In January 2026, King Argentin was awarded the Indonesian Best Horse 2025 award at SARGA Indonesia's Horse Racing Award 2025.

=== Racing form ===
The data below are mostly based on information available on livestreams from the YouTube channel of Sarga. Co, the main company that organizes and manages professional horseracing tournaments in Indonesia.

| Date | Racecourse | Race | Class | Distance | Entry | HN | Finished | Time | Jockey | Winner (Runner-up) | Ref. |
2024 – two-year-old season
| 28 April 2024 | Sultan Agung | Tiga Mahkota Series 1 | 2yo Maiden A/B | 800m | 9 | 6 | 1st |  | Hanny Suoth | (Agatha Star) |  |
| 02 June 2024 | Tegalwaton | Tiga Mahkota Series 2 | 2yo Junior A/B | 1200m | 8 | 2 | 2nd |  | Hanny Suoth | Caraxes Nagari |  |
| 28 July 2024 | Sultan Agung | Kejurnas Series 1 | 2yo Junior A/B | 1400m | 12 | 1 | 3rd |  | Hanny Suoth | Wonder Land |  |
2024 – three-year-old season
| 15 December 2024 | Tegalwaton | Piala Ketum PP Pordasi 2024-2028 | 3yo Derby Div. I | 1600m | 9 | 1 | 2nd |  | Ahmad Fauzi | Milord |  |
| 12 January 2025 | Tegalwaton | A. E. Kawilarang Memorial | 3yo Derby | 1600m | 6 | 1 | 1st |  | Jemmy Runtu | （Equinox） |  |
| 16 February 2025 | Tegalwaton | Jateng Derby | 3yo Derby Div. I | 1600m | 11 | 3 | – |  | Jemmy Runtu | (Wonder Land) |  |
| 20 April 2025 | Sultan Agung | Triple Crown Series 1 | 3yo Derby | 1200m | 12 | 1 | 1st |  | Jemmy Runtu | (Wonder Land） |  |
| 18 May 2025 | Tegalwaton | Triple Crown Series 2 | 3yo Derby | 1600m | 12 | 1 | 1st |  | Jemmy Runtu | (Wonder Land） |  |
| 27 July 2025 | Sultan Agung | Indonesia Derby | 3yo Derby | 2000m | 12 | 4 | 1st |  | Jemmy Runtu | (Princess Gavi） |  |

== Pedigree ==

Pedigree of King Argentin (IDN), bay stallion, 2021
| Sire Agrippa (IDN) | Almuinjjid (USA) | Blushing Groom (FR) | Red God (USA) |
Runaway Bride (GB)
| Herb Wine (USA) | Full Pocket (USA) |
Harbor Wine (USA)
| Balmerini (AUS) | Balmerniro (NZ) | Balmerino (NZ) |
Coprissia (NZ)
| Donna's Beach (AUS) | Brigand (USA) |
Donaletta (USA)
| Dam Princess Missoni (IDN) KP5 | Long War (USA) | Lord At War (ARG) | General (FR) |
Luna del Miel (ARG)
| Lady Winborne (USA) | Secretariat (USA) |
Priceless Gem (USA)
| Mahkota Putri Aria (IDN) G4 | Putra Blandford Park (IDN) | Blandford Park (USA) |
Isle of Enz (AUS)
| Aria Missoni (IDN) G3 | Juragan Tanjungsari (AUS) |
Nona Joice (IDN) G2

== In popular culture ==
During the surge of interest in Indonesian horse racing following the global release of Umamusume: Pretty Derby in mid-2025, several Indonesian illustrators created fanarts of local racehorses in the Umamusume style, including King Argentin. The organizer Sarga.co later acknowledged this trend and launched a fanart competition celebrating his victory in the 2025 Indonesia Derby.

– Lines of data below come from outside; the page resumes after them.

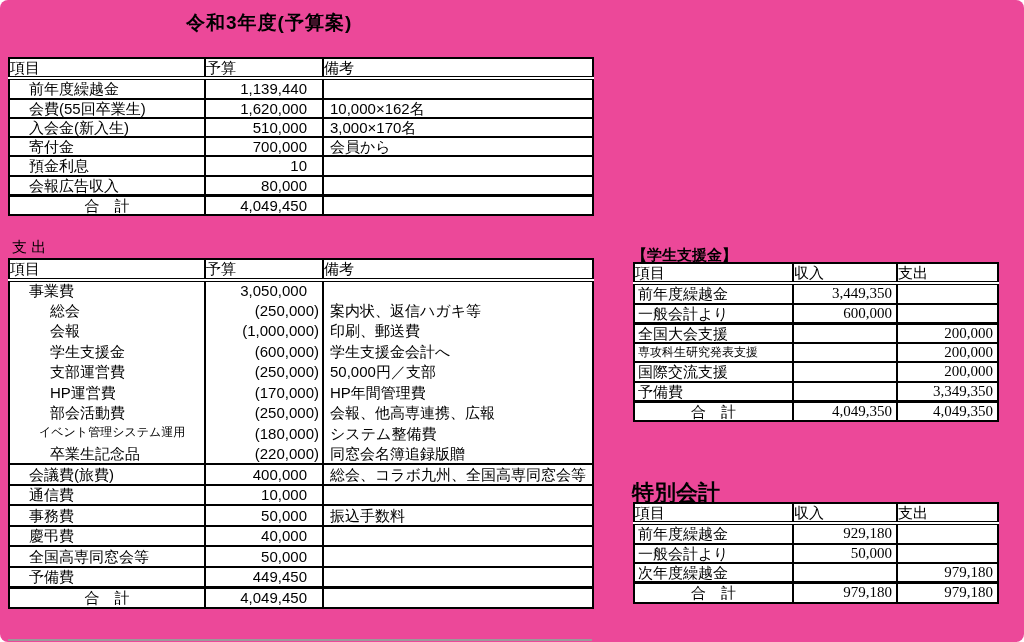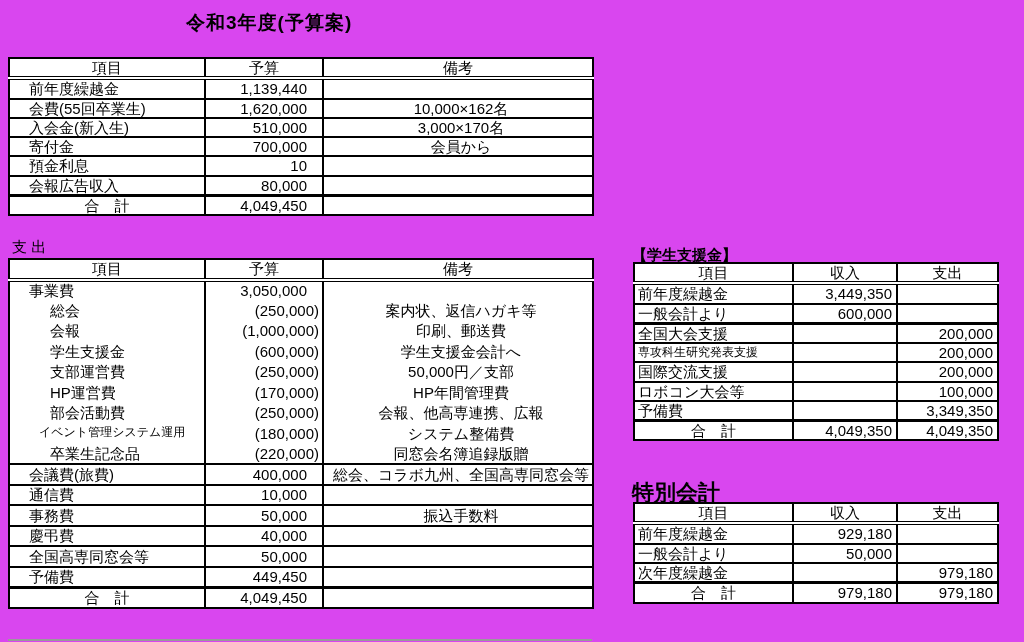--- a/index.html
+++ b/index.html
@@ -1,56 +1,57 @@
 <!DOCTYPE html>
 <html><head>
 <meta charset="utf-8">
 <style>
   html,body{margin:0;padding:0;background:#fff;}
   #canvas{
-    position:relative;width:1024px;height:642px;background:#d946ef;
+    position:relative;width:1024px;height:642px;background:#ec4899;
     font-family:"Liberation Sans","DejaVu Sans",sans-serif;color:#000;
     overflow:hidden;
+    border-radius:8px;
   }
   .doc-title{
     position:absolute;left:186px;top:10px;
     font-size:19px;font-weight:bold;letter-spacing:1px;white-space:nowrap;
   }
   .sec-label{position:absolute;font-size:15px;white-space:nowrap;text-align:right;}
   .sec-label.bold{font-weight:bold;}
   .sec-label.big{font-size:22px;font-weight:bold;}
 
   table.tbl{
     position:absolute;border-collapse:collapse;table-layout:fixed;
     background:#fff;border:2px solid #000;
   }
   .tbl td{
     border:2px solid #000;font-size:15px;padding:0;
     white-space:nowrap;overflow:hidden;vertical-align:middle;line-height:1.15;
   }
-  .tbl tr.hdr td{text-align:center;border-bottom:4px double #000;margin-left:44px;}
+  .tbl tr.hdr td{border-bottom:4px double #000;margin-left:44px;}
   .tbl tr.total td{border-top:3px solid #000;}
   .tbl tr.blk td{border-top:none;border-bottom:none;}
   .tbl tr.sect-end td{border-bottom:3px solid #000;}
 
   
   .left-tbl tr{height:19px;}
   .exp-tbl tr{height:20.5px;}
   .left-tbl .item{text-align:left;padding-left:19px;}
   .left-tbl .item.sub{padding-left:40px;}
   .left-tbl .item.sub-sm{padding-left:29px;font-size:12px;}
   .left-tbl .num{text-align:right;padding-right:15px;padding-left:26px;}
   .left-tbl .num.paren{padding-right:3px;}
-  .left-tbl .note{text-align:center;padding-left:6px;}
+  .left-tbl .note{text-align:left;padding-left:6px;}
   .total-label{text-align:center;}
 
   
   .right-tbl .item{text-align:left;padding-left:3px;}
   .right-tbl .item.sm{font-size:12px;}
-  .right-tbl .num{text-align:right;padding-right:4px;}
+  .right-tbl .num{text-align:right;padding-right:4px;font-family:Liberation Serif, serif;}
   .stu-tbl tr{height:19.3px;}
   .spc-tbl tr{height:19.5px;}
 
   .cutoff-line{position:absolute;left:8px;top:639px;width:584px;height:0;border-top:2px solid #9a9a9a;}
 </style>
 </head>
 <body>
 
 <div id="canvas">
 
@@ -238,25 +239,20 @@
       <td class="item sm">専攻科生研究発表支援</td>
       <td class="num"></td>
       <td class="num">200,000</td>
     </tr>
     <tr>
       <td class="item">国際交流支援</td>
       <td class="num"></td>
       <td class="num">200,000</td>
     </tr>
     <tr>
-      <td class="item">ロボコン大会等</td>
-      <td class="num"></td>
-      <td class="num">100,000</td>
-    </tr>
-    <tr>
       <td class="item">予備費</td>
       <td class="num"></td>
       <td class="num">3,349,350</td>
     </tr>
     <tr class="total">
       <td class="total-label">合　計</td>
       <td class="num">4,049,350</td>
       <td class="num">4,049,350</td>
     </tr>
   </tbody>

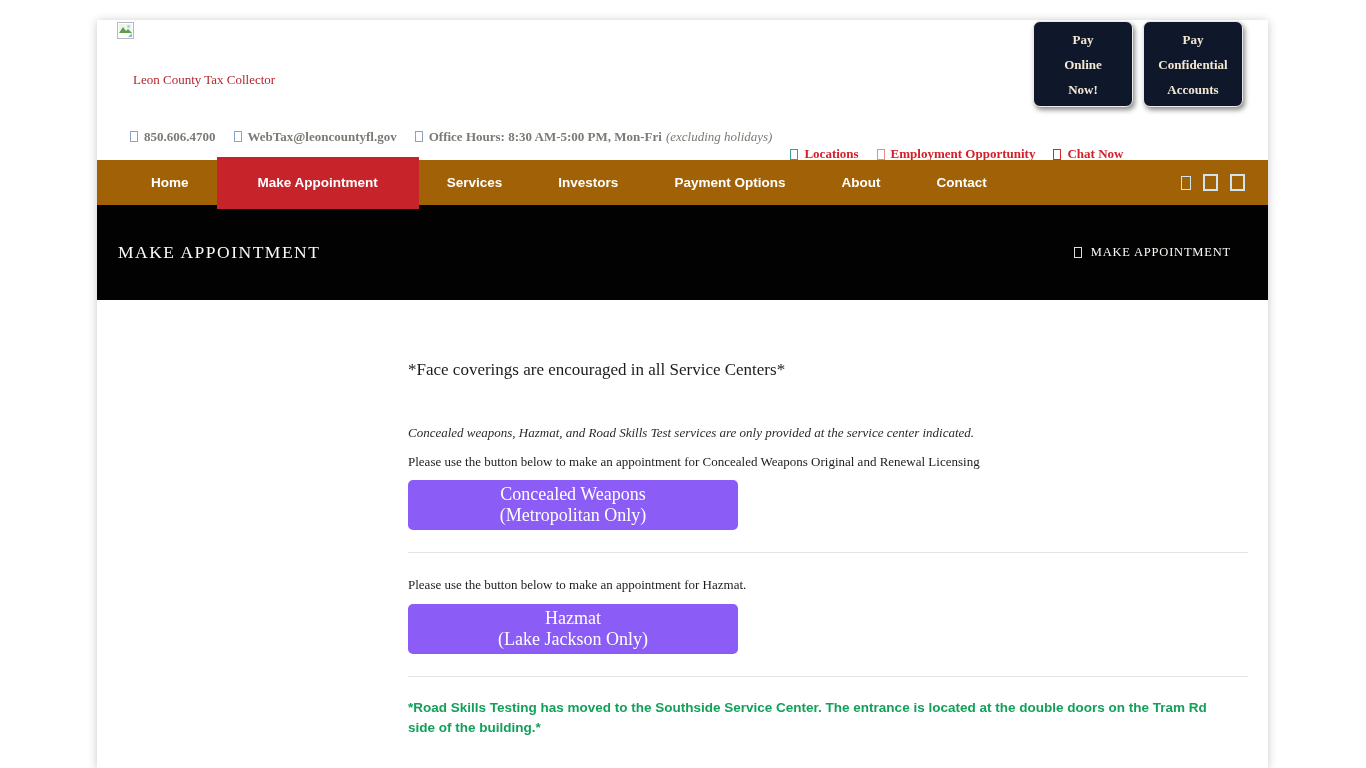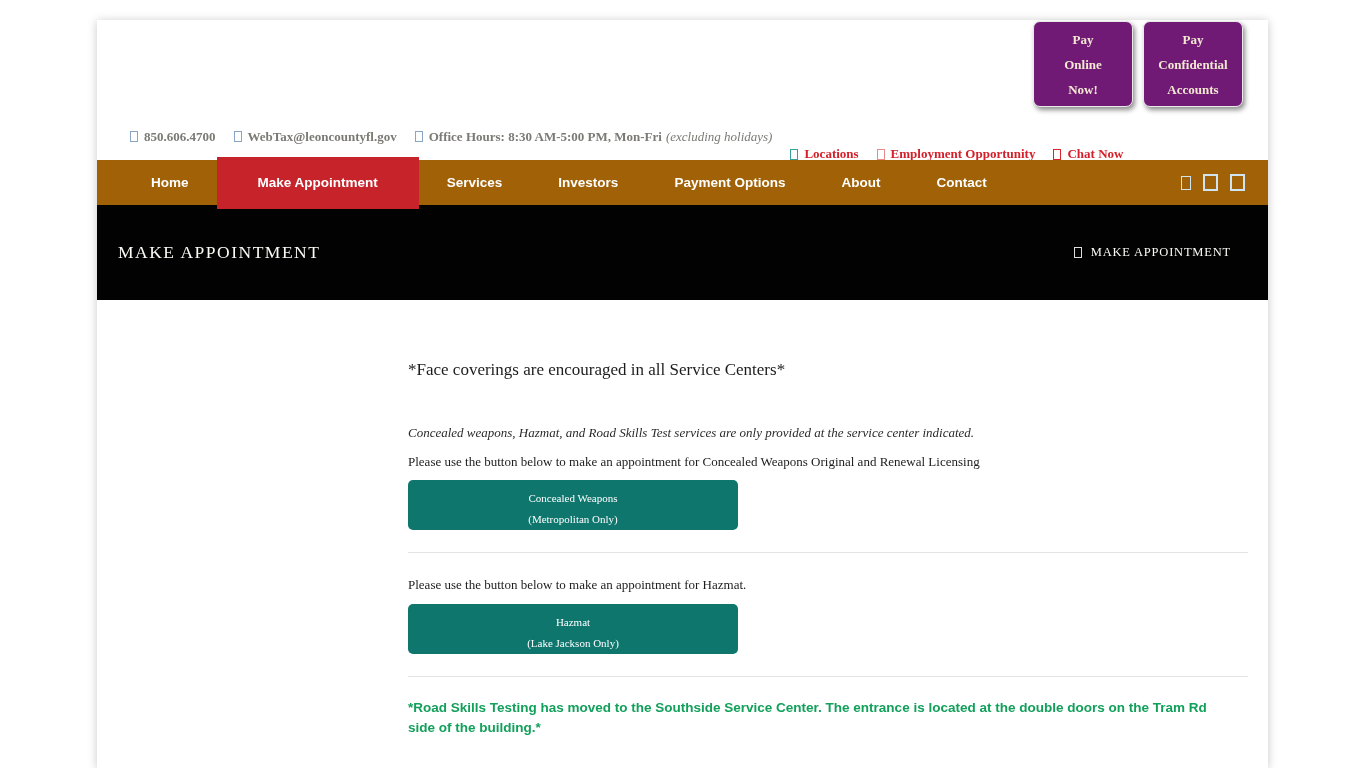--- a/index.html
+++ b/index.html
@@ -8,21 +8,21 @@
   .container { position:relative; width:1171px; margin:20px 0 0 97px;
                background:#fff; box-shadow:0 1px 9px rgba(0,0,0,.22); }
 
   
   .header { position:relative; height:93px; background:#fff; }
   .logo-link { position:absolute; left:20px; top:2px; display:block; text-decoration:none; cursor:pointer; }
   .broken-img { display:inline-block; width:17px; height:17px; border:1px solid #b9b9b9;
                 position:relative; background:#fdfdfd; }
   .broken-img svg { position:absolute; left:1px; top:1px; }
   .logo-alt { display:block; margin:29px 0 0 16px; font-size:13px; color:#b3252b; white-space:nowrap; }
-  .pay-btn { position:absolute; top:1px; width:100px; height:86px; background:#701a75;
+  .pay-btn { position:absolute; top:1px; width:100px; height:86px; background:#0f172a;
              border:1px solid #e9e9e9; border-radius:7px; color:#f3e9d2;
              font-family:"Liberation Serif", serif; font-weight:bold; font-size:13px;
              display:flex; flex-direction:column; justify-content:center; align-items:center;
              line-height:25px; box-shadow:2px 3px 5px rgba(0,0,0,.45); cursor:pointer; text-align:center; }
   .pay-online { right:135px; }
   .pay-conf  { right:25px; }
 
   
   .contact-bar { height:47px; display:flex; align-items:center; padding-left:33px;
                  font-size:13px; font-weight:bold; color:#7b7a74; }
@@ -56,35 +56,46 @@
   .bc-tofu { display:inline-block; width:8px; height:11px; border:1px solid #ddd; margin-right:9px; }
 
   
   .content { background:#fff; padding:36px 20px 0 311px; min-height:468px; }
   .content-col { width:840px; }
   .main-heading { color:#2a6ca5; font-size:17px; font-weight:bold; }
   .face-note { margin-top:24px; font-size:17px; font-weight:normal; color:#1c1c1c; }
   .services-note { margin-top:45px; font-size:13px; font-style:italic; color:#2a2a2a; }
   .instruction { margin-top:13px; font-size:13px; color:#1c1c1c; }
   .instruction.hz { margin-top:24px; }
-  .blue-btn { margin-top:10px; width:330px; height:50px; background:#0f766e; border:none;
-              border-radius:5px; color:#fff; font-family:"Liberation Serif", serif; font-size:11px;
-              display:flex; flex-direction:column; justify-content:flex-end; align-items:center;
+  .blue-btn { margin-top:10px; width:330px; height:50px; background:#8b5cf6; border:none;
+              border-radius:5px; color:#fff; font-family:"Liberation Serif", serif; font-size:18px;
+              display:flex; flex-direction:column; justify-content:center; align-items:center;
               line-height:21px; cursor:pointer; }
   .blue-btn.hz { margin-top:11px; }
   .divider { border:none; border-top:1px solid #e4e4e4; margin-top:22px; width:840px; }
   .road-note { margin-top:21px; width:820px; font-family:"Liberation Sans", sans-serif;
                font-weight:bold; font-size:13.5px; line-height:20px; color:#12a05b; }
 </style>
 </head>
 <body>
 
 <div class="container">
 
   <div class="header">
+    <a class="logo-link">
+      <span class="broken-img">
+        <svg width="13" height="13" viewBox="0 0 13 13">
+          <rect x="0" y="0" width="13" height="9" fill="#eef5ee"></rect>
+          <polygon points="0,9 4,3 7,7 9,5 13,9" fill="#5a9e4a"></polygon>
+          <circle cx="9.5" cy="2.5" r="1.3" fill="#9fc3e4"></circle>
+          <polygon points="13,9 13,13 9,13" fill="#8fb3d6"></polygon>
+        </svg>
+      </span>
+      <span class="logo-alt">Leon County Tax Collector</span>
+    </a>
 
     <div class="pay-btn pay-online">
       <span>Pay</span>
       <span>Online</span>
       <span>Now!</span>
     </div>
     <div class="pay-btn pay-conf">
       <span>Pay</span>
       <span>Confidential</span>
       <span>Accounts</span>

In November 2025, during the Piala Raja Hamengkubuwono X at Sultan Agung Racecourse, an attendee appeared in a cosplay portraying an anthropomorphized version of King Argentin based on a fanart as part of a special “Umamusume”-themed exhibition race. The appearance received media coverage and became part of the event’s promotional activities.